_TRY IT_:
Go through the entries that follow and count every line with the string "border". Reply with the number only.

(Dataset entries)
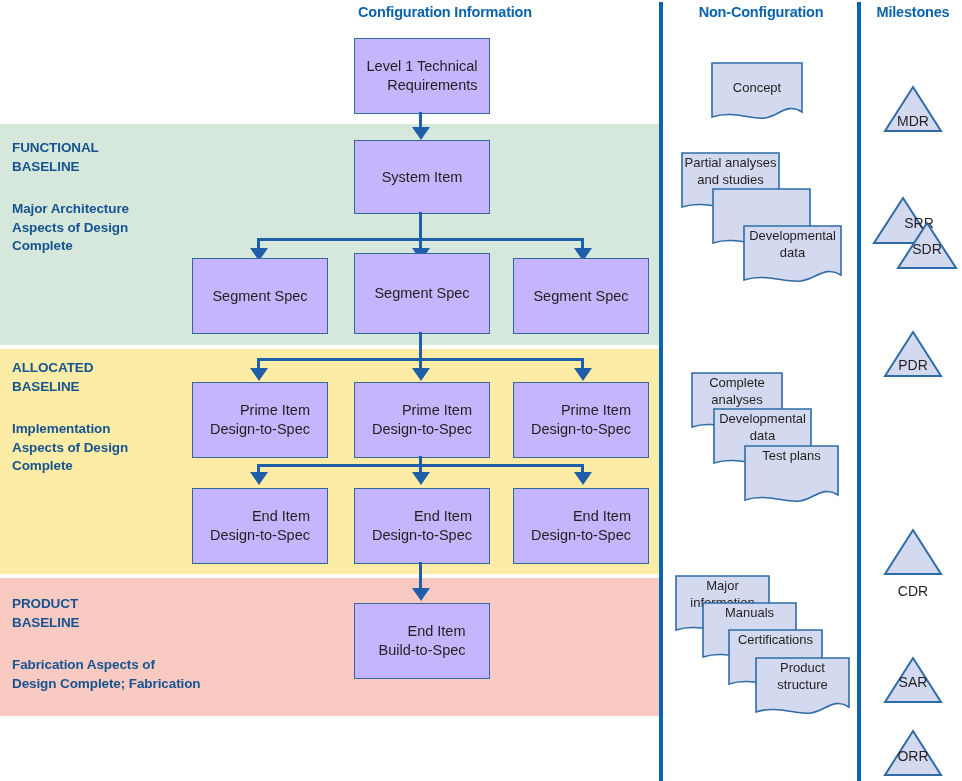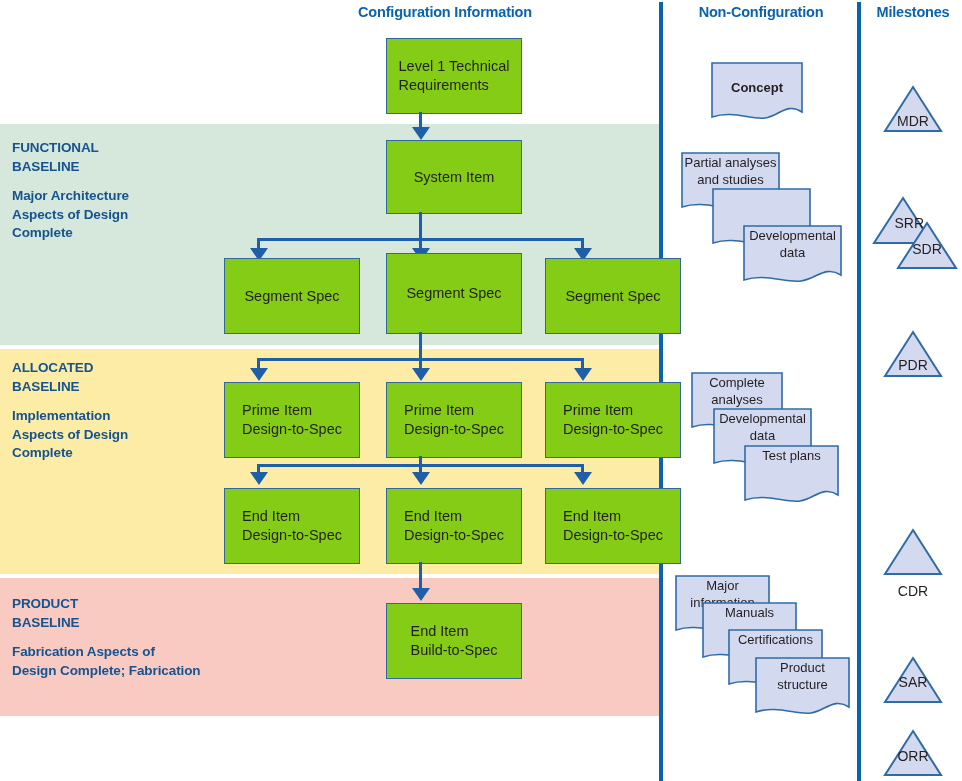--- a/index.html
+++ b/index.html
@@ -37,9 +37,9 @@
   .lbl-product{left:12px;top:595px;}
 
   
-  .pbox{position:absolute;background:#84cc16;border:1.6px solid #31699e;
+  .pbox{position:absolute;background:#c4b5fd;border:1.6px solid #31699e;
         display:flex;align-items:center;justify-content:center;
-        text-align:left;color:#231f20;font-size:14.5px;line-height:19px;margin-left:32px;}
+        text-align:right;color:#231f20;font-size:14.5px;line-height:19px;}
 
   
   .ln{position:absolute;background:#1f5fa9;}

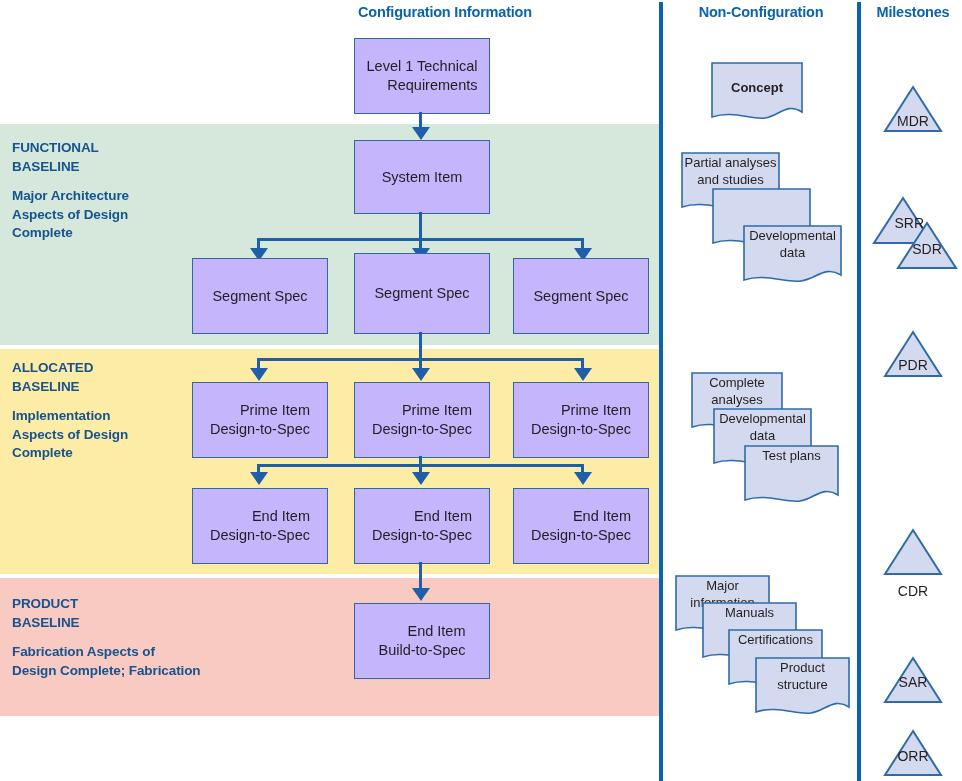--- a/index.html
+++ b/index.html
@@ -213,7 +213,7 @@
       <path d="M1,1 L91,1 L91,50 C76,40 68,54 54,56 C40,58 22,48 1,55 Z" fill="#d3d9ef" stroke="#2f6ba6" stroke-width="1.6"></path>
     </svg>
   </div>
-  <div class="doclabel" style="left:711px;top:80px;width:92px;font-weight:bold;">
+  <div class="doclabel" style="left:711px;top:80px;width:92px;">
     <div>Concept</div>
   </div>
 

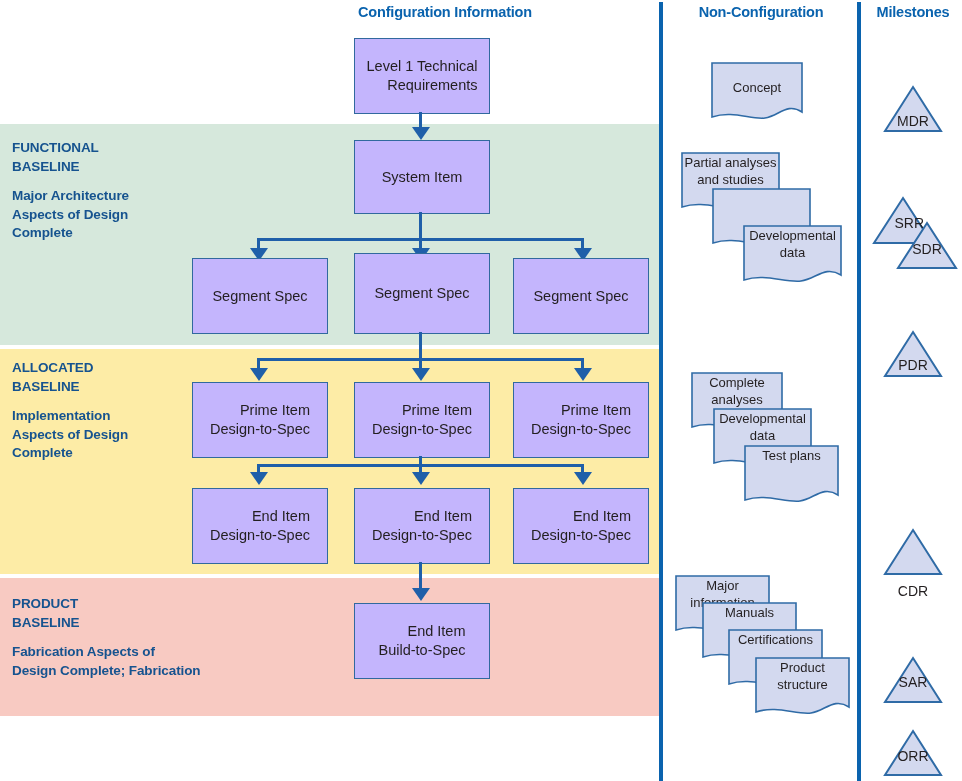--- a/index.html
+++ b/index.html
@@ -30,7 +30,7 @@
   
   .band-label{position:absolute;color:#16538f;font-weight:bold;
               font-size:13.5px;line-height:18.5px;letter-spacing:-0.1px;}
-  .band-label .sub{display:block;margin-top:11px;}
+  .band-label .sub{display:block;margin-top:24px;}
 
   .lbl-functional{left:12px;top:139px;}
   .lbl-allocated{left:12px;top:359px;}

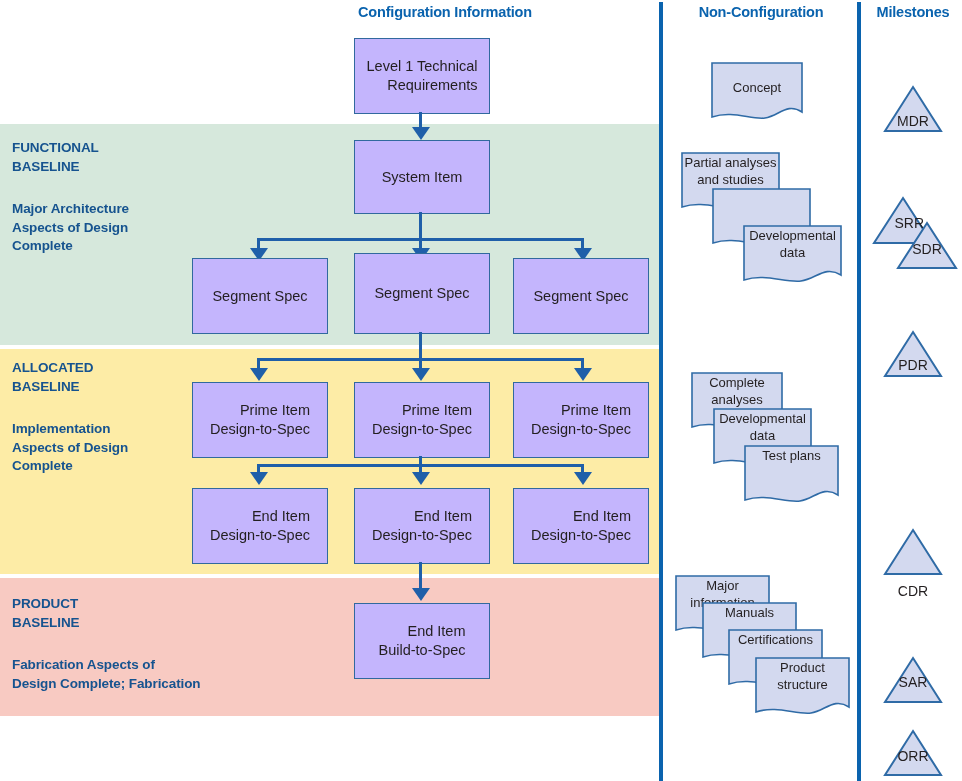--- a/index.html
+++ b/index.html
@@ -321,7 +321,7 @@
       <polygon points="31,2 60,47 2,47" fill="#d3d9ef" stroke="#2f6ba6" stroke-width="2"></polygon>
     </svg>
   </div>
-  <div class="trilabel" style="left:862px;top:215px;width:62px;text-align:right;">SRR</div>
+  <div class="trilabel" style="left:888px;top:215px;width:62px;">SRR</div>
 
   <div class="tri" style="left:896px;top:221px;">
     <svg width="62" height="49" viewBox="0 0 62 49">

_SOLUTION_:
2